Price competition in the USA will occur here in portable services. These services will not be drivers to foreign providers because their unit cost will be low enough that foreign travel to access care won’t be feasible. That leaves a few other drivers to the foreign market:

  • Anonymity
  • Access to unavailable services
  • Clinical trials and experimental or investigative services
  • Rapid access to care to side step queues to access care

Big Ticket Services

Managing unavoidable care costs such as intensive care services, trauma treatment, and scheduled complex interventions for cancer and cardiac conditions will be most likely tethered to local providers because of the urgency. These will all be paid under diagnosis related groups that are capped off from the prices quoted by most medical tourism marketers that tend to highlight “billed charges” in the USA from some often unreliable source of data. That is because most billed charges in the USA are not published, so the credibility of the data is suspect, and because most billed charges in the USA are actually 45-55% discounted.

Tighter Managed Care Controls

As the majority of the US population becomes enrolled in accountable care organizations (ACOs), excessive consultation costs, poor communication channels, unnecessary testing, and leisurely inpatient stays will cause accountable primary care providers to direct patients to other hospitals and patient care settings because the doctors are once again financially “at risk” for the cost of care through capitation schemes.

Patients Don’t Come to Buy Surgery – They Come to Buy a Solution

Most hospital executives in the USA and abroad fail to connect exceptional care experience to repeat business.

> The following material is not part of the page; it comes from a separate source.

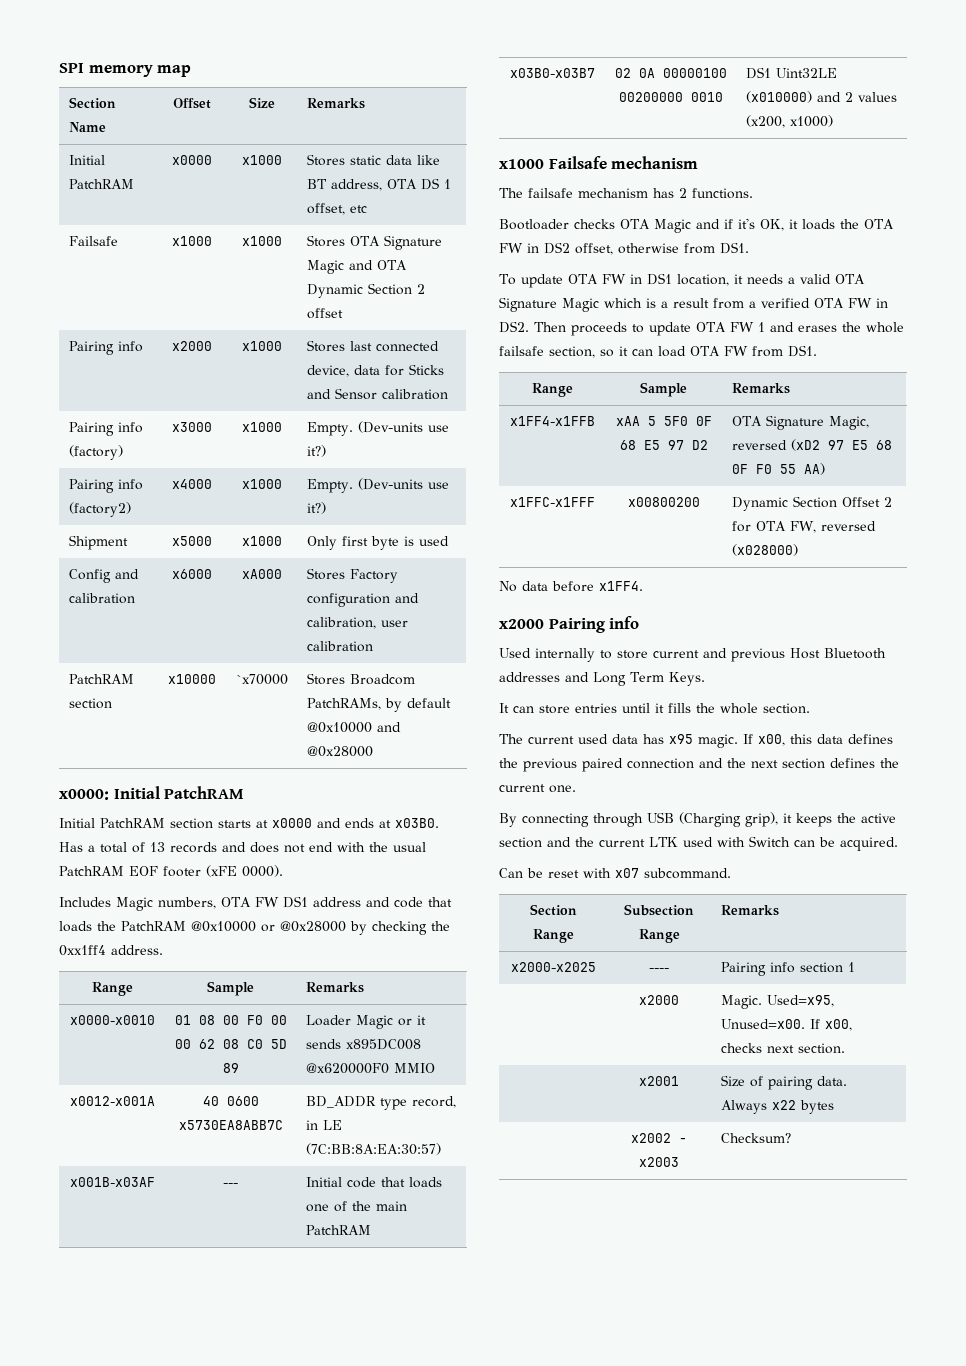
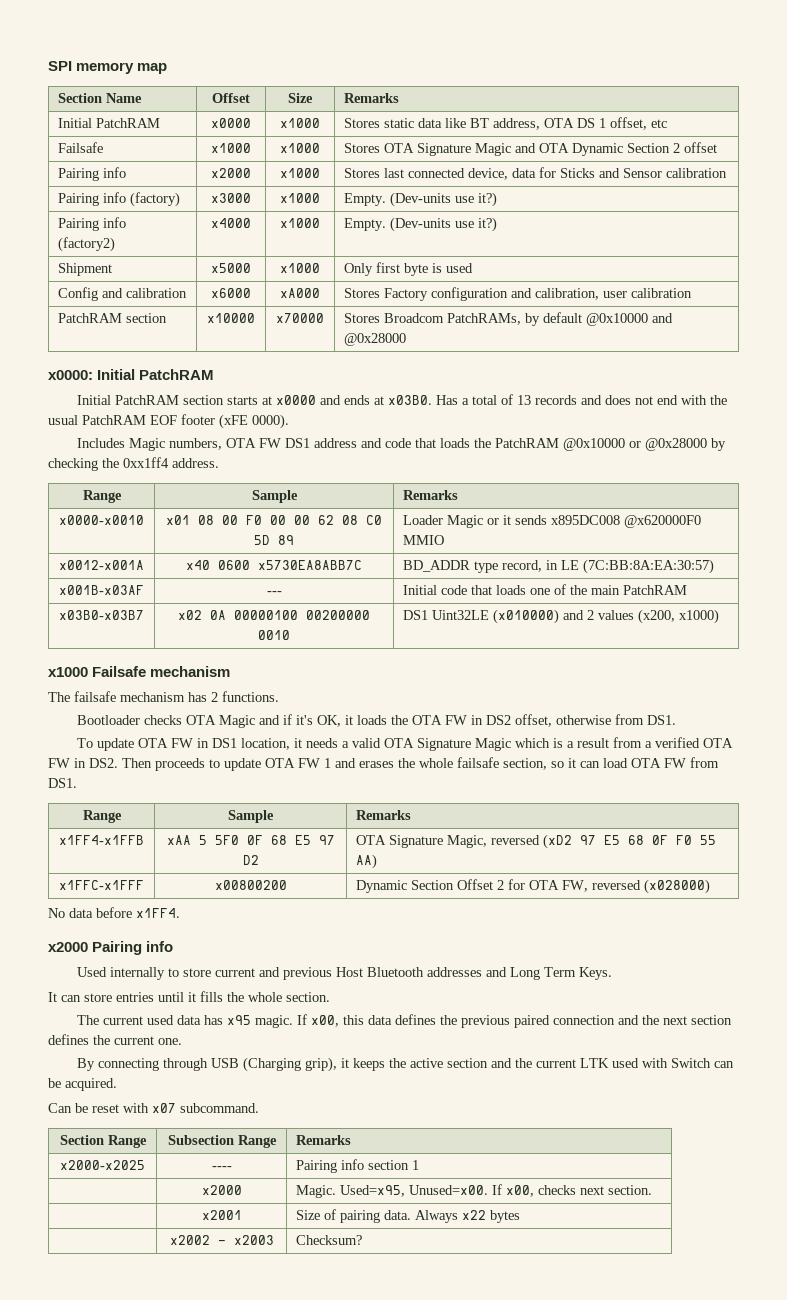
[236,674,288,685] `x70000 -> [276,313,324,323] x70000
[174,1015,191,1025] 01 -> [166,515,190,525] x01
[202,1096,219,1106] 40 -> [186,560,210,570] x40
[614,68,631,78] 02 -> [178,610,202,620] x02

Few consider what the patient wants to buy and instead focus on what they have to sell.  Even fewer hospitals and clinics in the USA and abroad conduct patient satisfaction surveys with any rigor that closely resembles the CAHPS and HCAHPS surveys that are now a requirement in the USA. Those that are conducting the surveys in the USA will face 2% clawbacks in third-party payer reimbursments as a result of patient dissatisfaction and even more for poor clinical outcomes.

Health facilities in the USA and abroad fail to take seriously the patient encounter as a component of value-based care. Not enough is being done to shorten visit times, accurately pre-authorize insurance coverage, give accurate estimates on patient financial responsibility, and effectively use integrated electronic medical records and telehealth services or communicating results electronically.  In the foreign market, not enough importance is given to having a well-implemented international patient department, English-speaking nurses and doctors and patient information materials published in English. Few hospitals have dual-lauguage signs posted and wayfinding throughout clinics and health facilities. These all contribute to the experience of care, and will reduce the satisfaction with the encounter. Such reductions will impact testimonials and brand loyalty if they tend to return.

A few greedy providers that spoil reputations for the sector

As increasing numbers of scandalous reports of medical tourism providers padding bills and ordering unnecessary tests begin to filter across the popular media syndicates, all medical tourism providers will be implicated, not just those who are greedy beyond compare. This will lead to skepticism of the market and suspicion of “bait and switch” pricing.  Any deal that is too good to be true is probably going to be suspect.

Providers must price things reasonably, not so cheap consumers suspect the quality of care and services.  Few providers in the USA or abroad use activity-based costs as a guide to pricing their medical tourism services. As a result, they often find themselves selling at price points that don’t cover costs. That is unsustainable in any land.  Medical tourism startup has costs that can add up quickly to implement an international patient department ready for medical tourism, and set up the necessary marketing infrastructure and competitive certifications necessary to enter the market and thrive. These are incremental direct costs that are not relevant or associated with local patient care. The return on investment of these startup market entry and research costs is also unrealistic. Many providers overlook the fact that at its peak, medical tourism revenues will amount to a maximum of 10-20% of revenue after about 5 years’ time.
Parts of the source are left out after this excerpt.